--- PROBLEM STATEMENT ---
With the pictures removed, write out the full listing below exactly.

--- AVAILABLE DATA ---
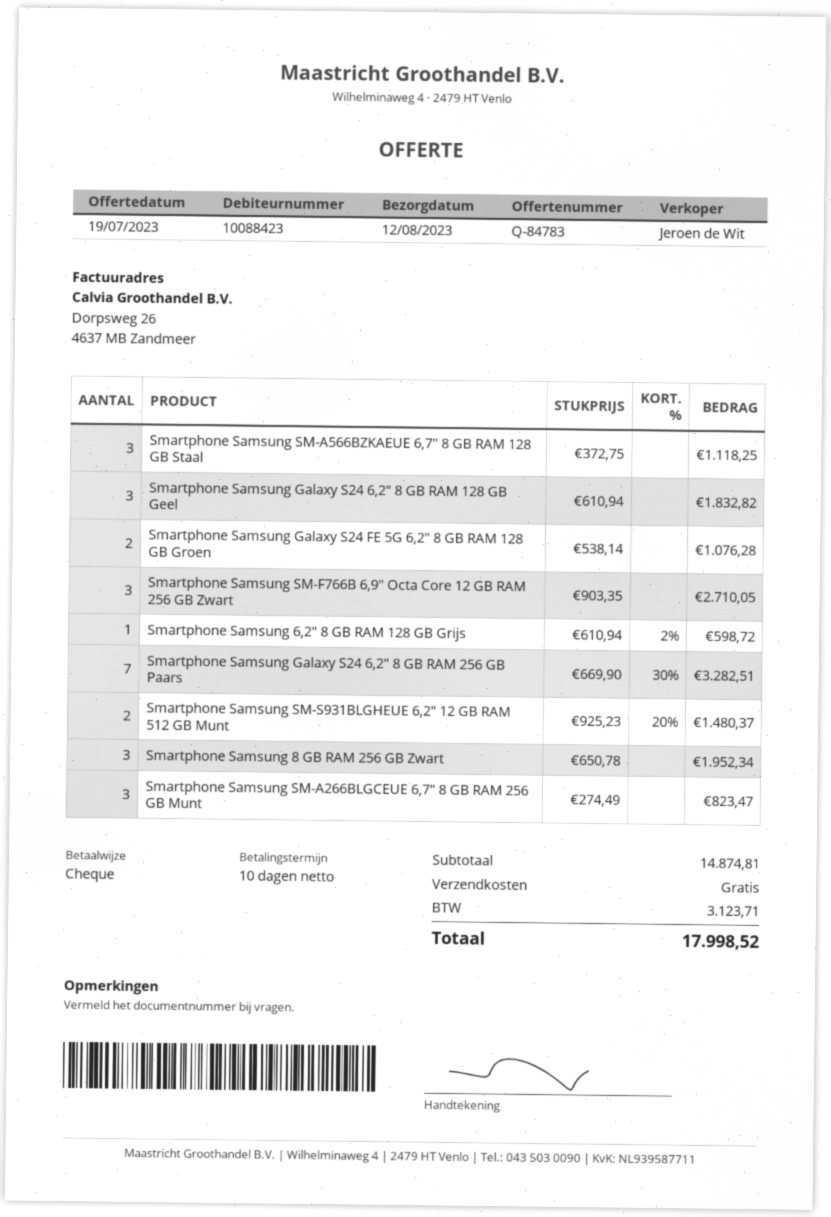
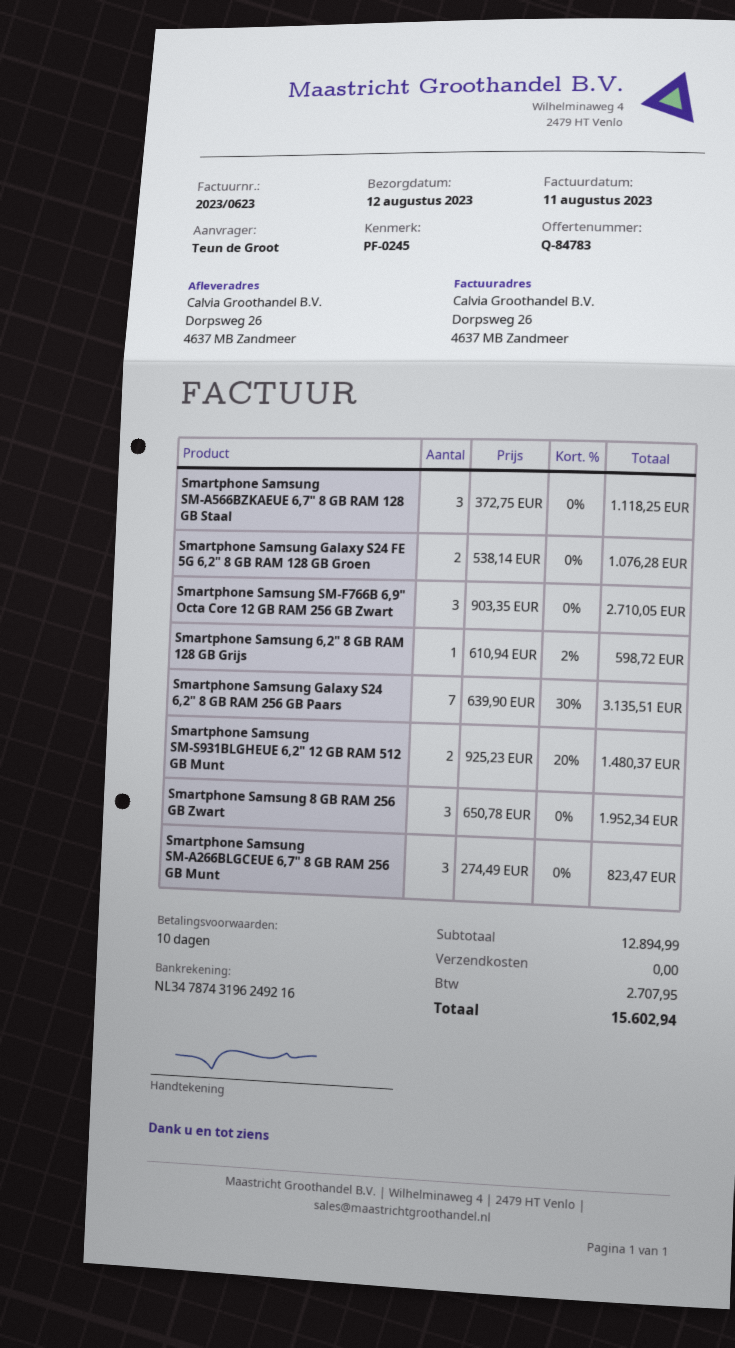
Smartphone Samsung Galaxy S24 6,2" 8 GB RAM 128 GB Geel: 3 x 610.94 = 1832.82 -> none
Smartphone Samsung Galaxy S24 6,2" 8 GB RAM 256 GB Paars: 7 x 669.90 - 30% = 3282.51 -> 7 x 639.90 - 30% = 3135.51
subtotal: 14874.81 -> 12894.99
tax: 3123.71 -> 2707.95
total: 17998.52 -> 15602.94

--- TASK OUTPUT ---
Smartphone Samsung Galaxy S24 6,2" 8 GB RAM 128 GB Geel: 3 x 610.94 = 1832.82 -> none
Smartphone Samsung Galaxy S24 6,2" 8 GB RAM 256 GB Paars: 7 x 669.90 - 30% = 3282.51 -> 7 x 639.90 - 30% = 3135.51
subtotal: 14874.81 -> 12894.99
tax: 3123.71 -> 2707.95
total: 17998.52 -> 15602.94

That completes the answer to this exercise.